As long as Obama insists on this particular tax hike, there can be no deal to stop the country from going over the "fiscal cliff" — a tax increase on 90 percent of households, along with mandated spending cuts — on Jan. 1. The president won't change course, even though the threat of the fiscal cliff scares employers who otherwise might hire new workers.

Undaunted, Obama told The Des Moines Register on Tuesday that going over the fiscal cliff "will probably be messy" but that it is essential to position Washington so he can get a "grand bargain." Obama wants to take the U.S. economy over the cliff so that he can save it later.

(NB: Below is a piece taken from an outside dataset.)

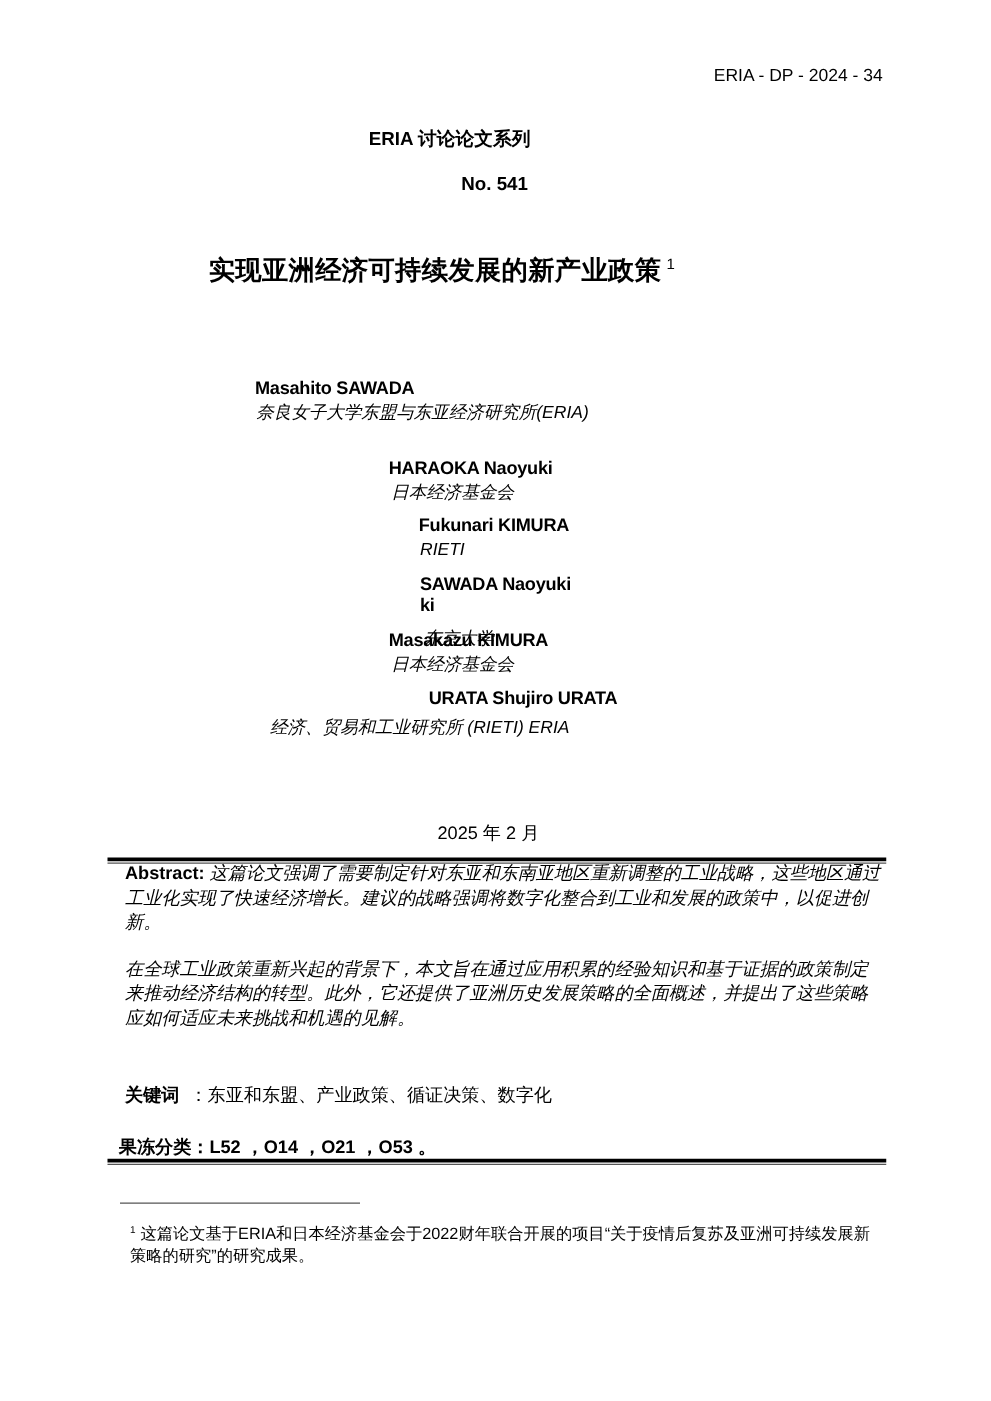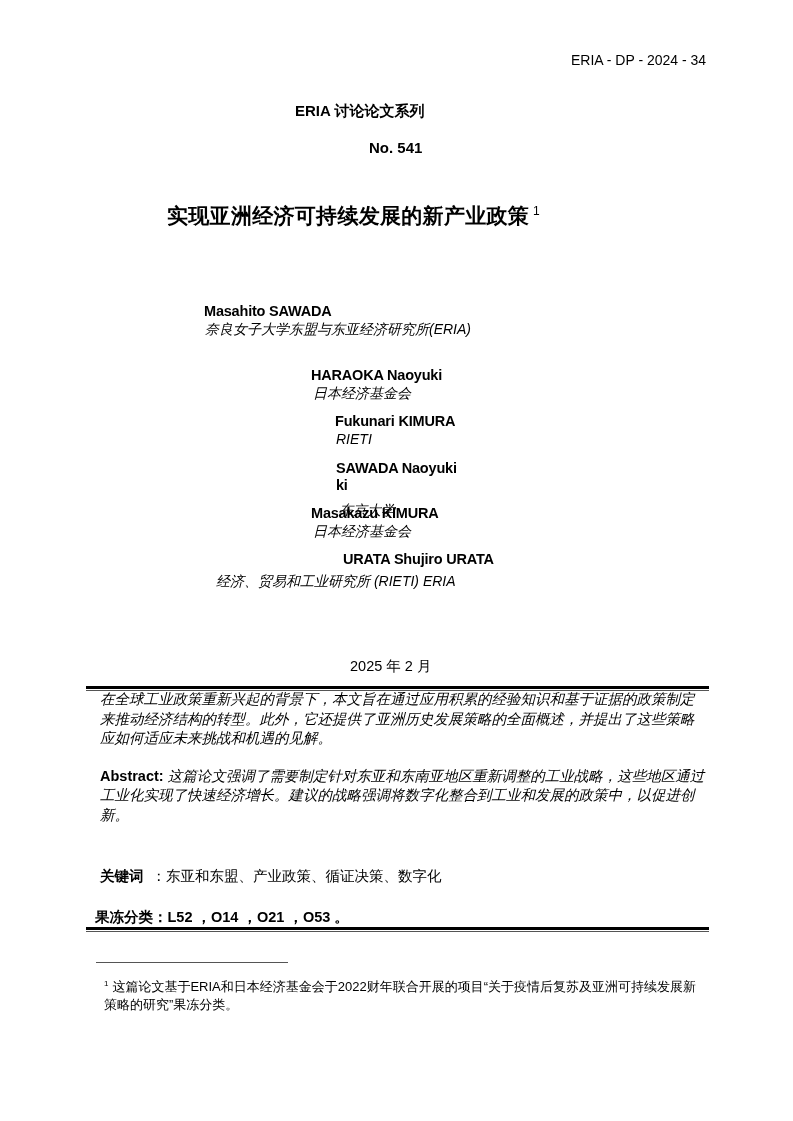"在全球工业政策重新兴起的背景下，本文旨在通过应用积累的经验知识和基于证据的政策制" p { order: before "Abstract:" -> after "Abstract:" }
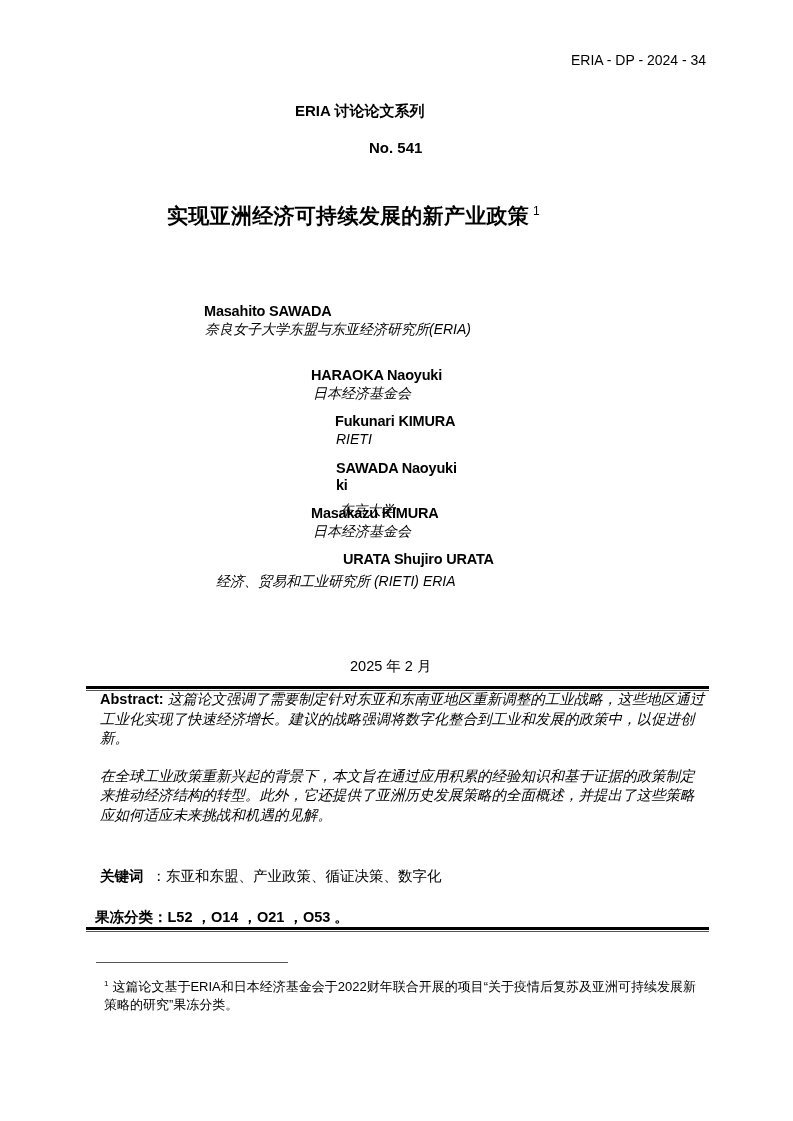"这篇论文基于ERIA和日本经济基金会于2022财年联合开展的项目“关于疫情后复苏" span { text: 果冻分类 -> 的研究成果 }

In 2012, voters have a choice between an incumbent who has given up until 2013 and a challenger who just doesn't quit.

Mitt Romney is far from a perfect candidate. He ran as a socially moderate fiscal conservative when he campaigned to replace Ted Kennedy as senator in 1994 and to be governor of Massachusetts in 2002. When he pivoted to run for the White House, he transformed himself from Massachusetts Republican to traditional-values anti-maverick Republican.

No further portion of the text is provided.